Lori Windham, avocate du groupe juridique Becket pour la liberté religieuse, a déclaré que les décisions de la Cour permettront une plus grande expression religieuse des individus sans porter atteinte à la clause d'établissement.

"La séparation de l'église et de l'État se poursuit d'une manière qui protège l'église et l'État. Elle empêche le gouvernement d'interférer avec les églises mais elle protège également la diversité de l'expression religieuse", a ajouté M. Windham.

La plupart des décisions rendues ces dernières années en matière de droits religieux concernaient des plaignants chrétiens. Mais la Cour a également soutenu des adeptes d'autres religions, notamment une femme musulmane en 2015 qui s'est vu refuser un emploi de vendeuse au détail parce qu'elle portait un foulard pour des raisons religieuses et un condamné à mort bouddhiste en 2019 qui voulait qu'un conseiller spirituel soit présent lors de son exécution au Texas.

La Cour s'est également rangée du côté des congrégations chrétiennes et juives dans des contestations fondées sur les droits religieux de restrictions gouvernementales telles que les limites aux rassemblements publics imposées comme mesures de sécurité publique pendant la pandémie de COVID-19.

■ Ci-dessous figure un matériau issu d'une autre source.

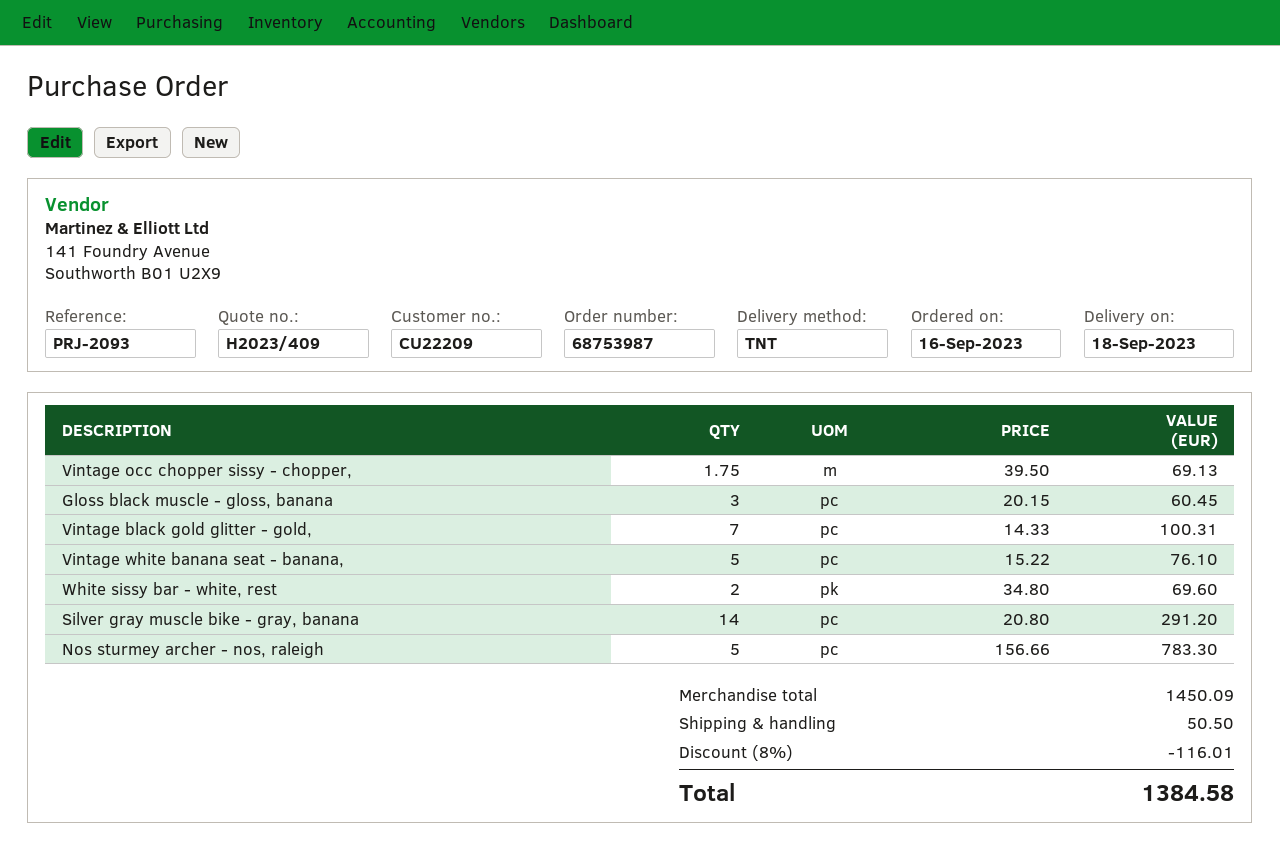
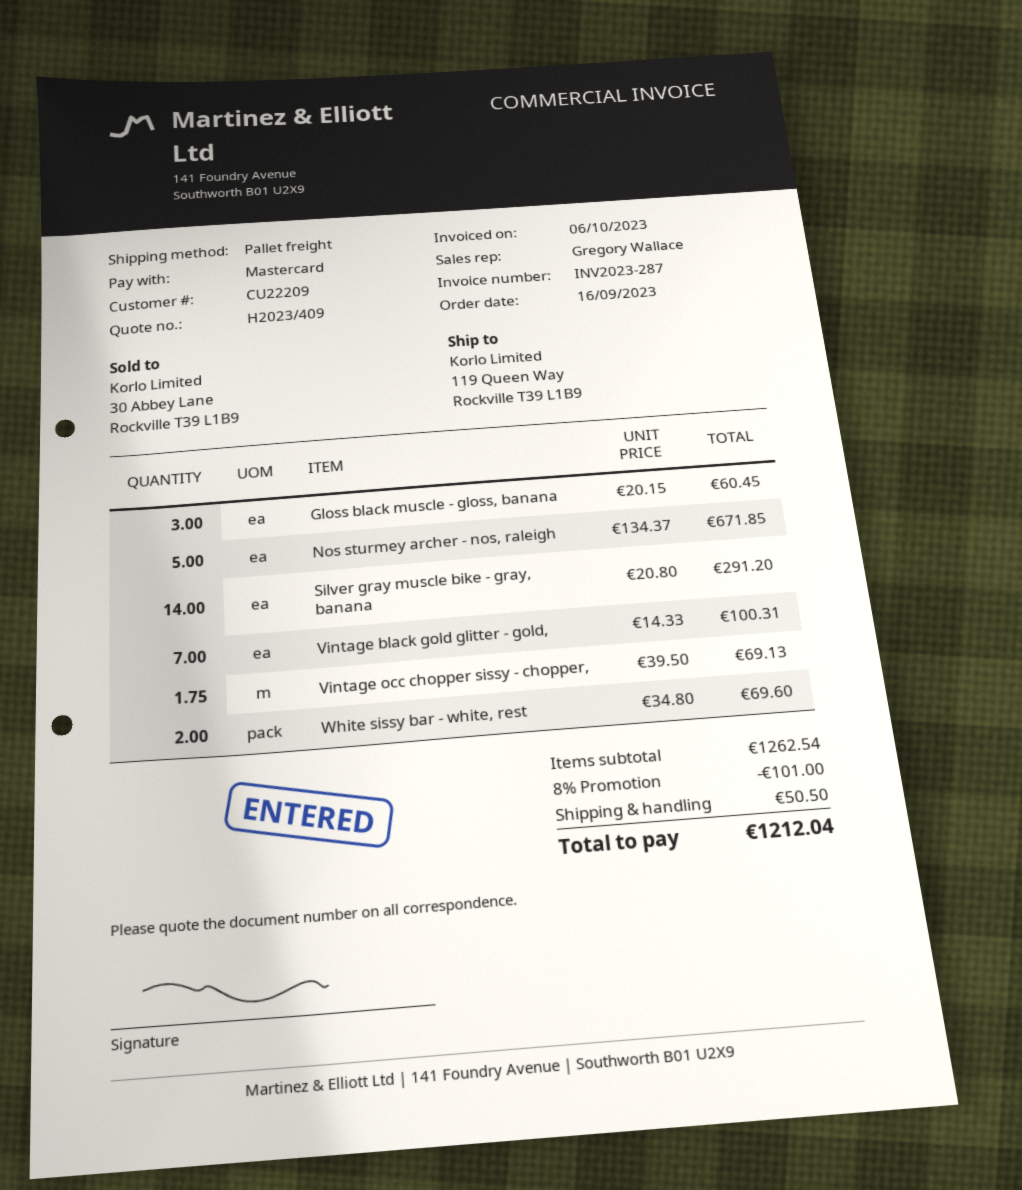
shipping method: TNT -> pallet freight
Vintage white banana seat - banana,: 5 x 15.22 = 76.10 -> none
Nos sturmey archer - nos, raleigh: 5 x 156.66 = 783.30 -> 5 x 134.37 = 671.85
subtotal: 1450.09 -> 1262.54
discount: 8% = 116.01 -> 8% = 101.00
total: 1384.58 -> 1212.04

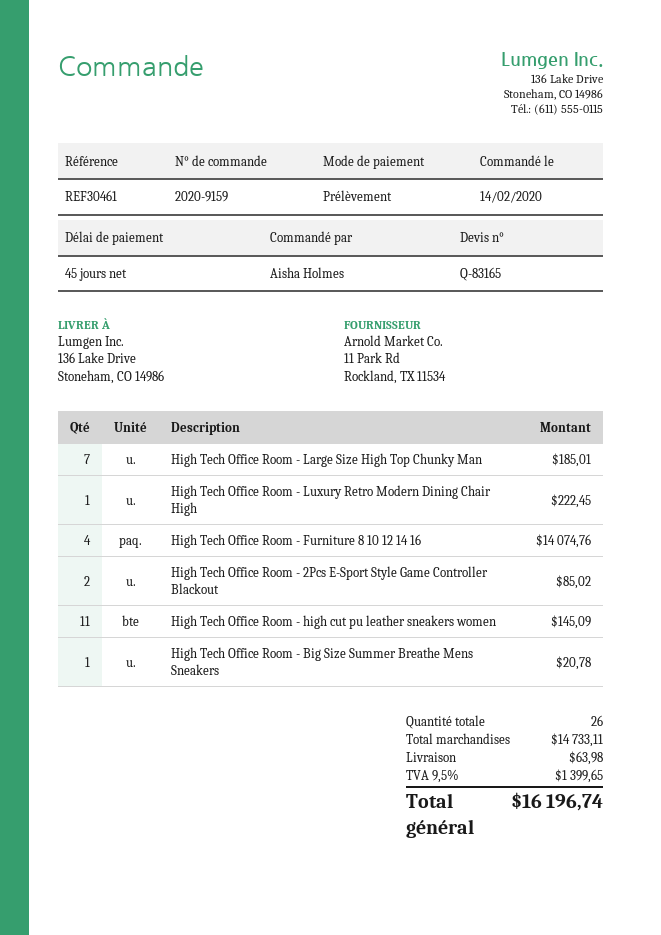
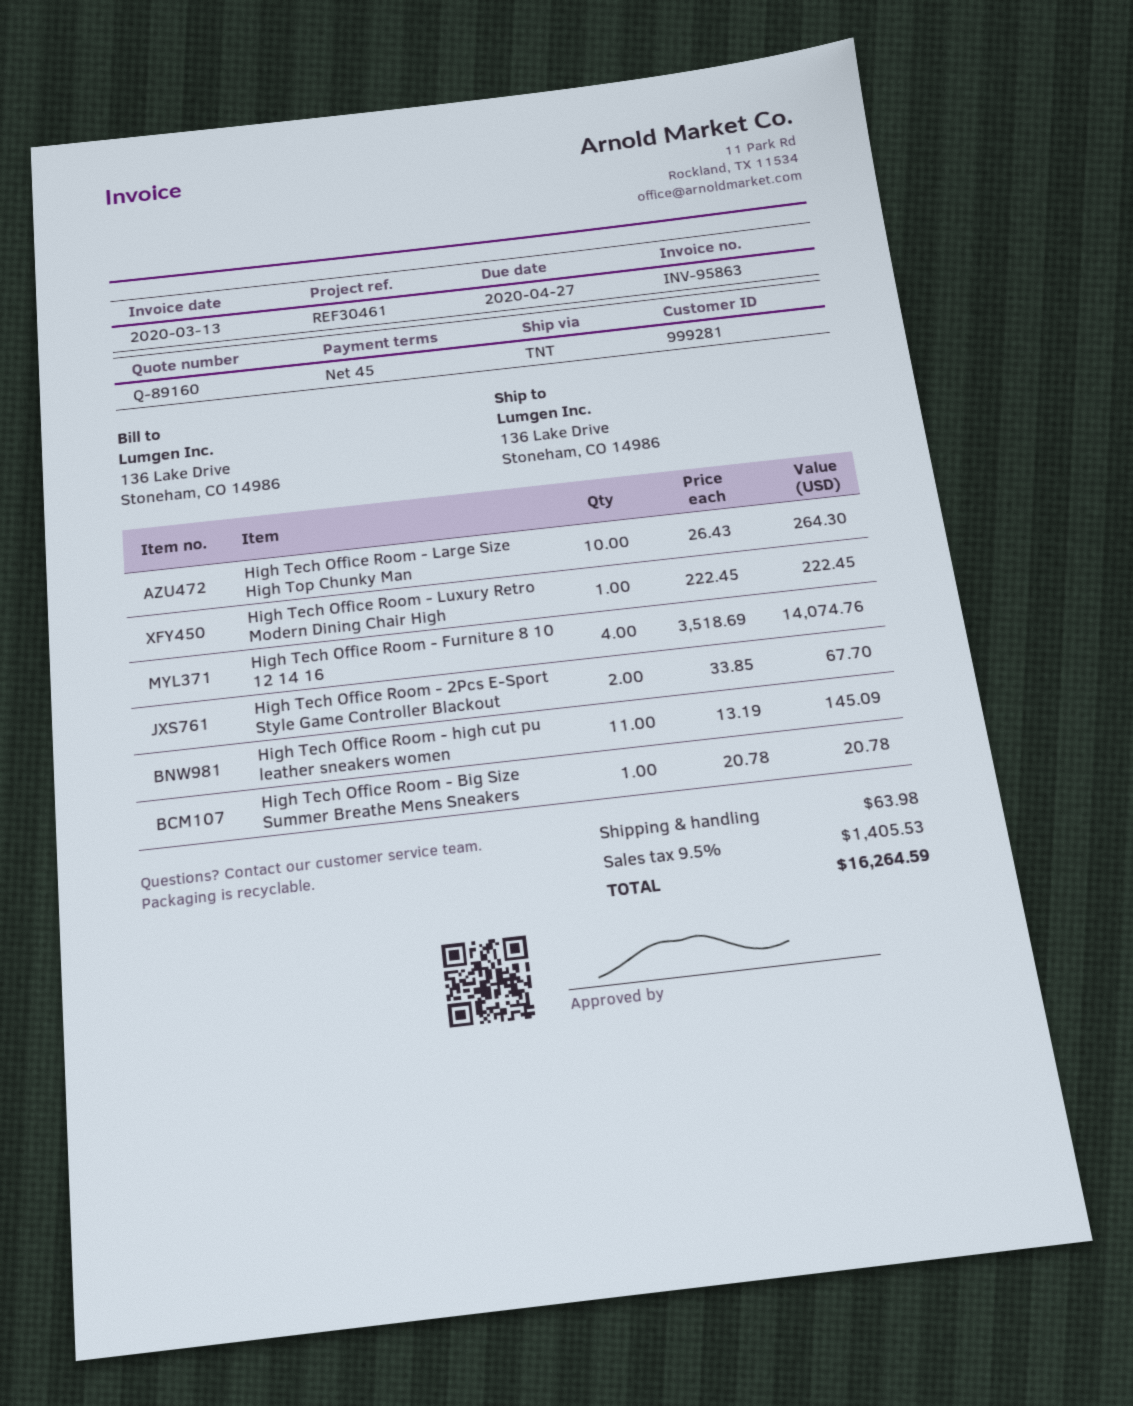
quote number: Q-83165 -> Q-89160
High Tech Office Room - Large Size High Top Chunky Man: 7 for 185.01 -> 10 for 264.30
High Tech Office Room - 2Pcs E-Sport Style Game Controller Blackout: 2 for 85.02 -> 2 for 67.70
tax: 9.5% = 1399.65 -> 9.5% = 1405.53
total: 16196.74 -> 16264.59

Nicole Stelle Garnett, professeur à la faculté de droit de Notre Dame, qui s'est jointe à un mémoire déposé auprès des juges pour soutenir l'entraîneur de football, a déclaré que la Cour ne faisait que préciser que les gouvernements devaient traiter les personnes religieuses de la même manière que les autres.

Suite à l'arrêt de lundi, de nombreuses questions relatives à la conduite religieuse dans les écoles pourraient faire l'objet d'un nouveau litige en vertu du raisonnement de la Cour selon lequel la conduite doit être "coercitive" afin de soulever des problèmes liés à la clause d'établissement.

"Chaque salle de classe", a déclaré Garnett, "est une salle d'audience".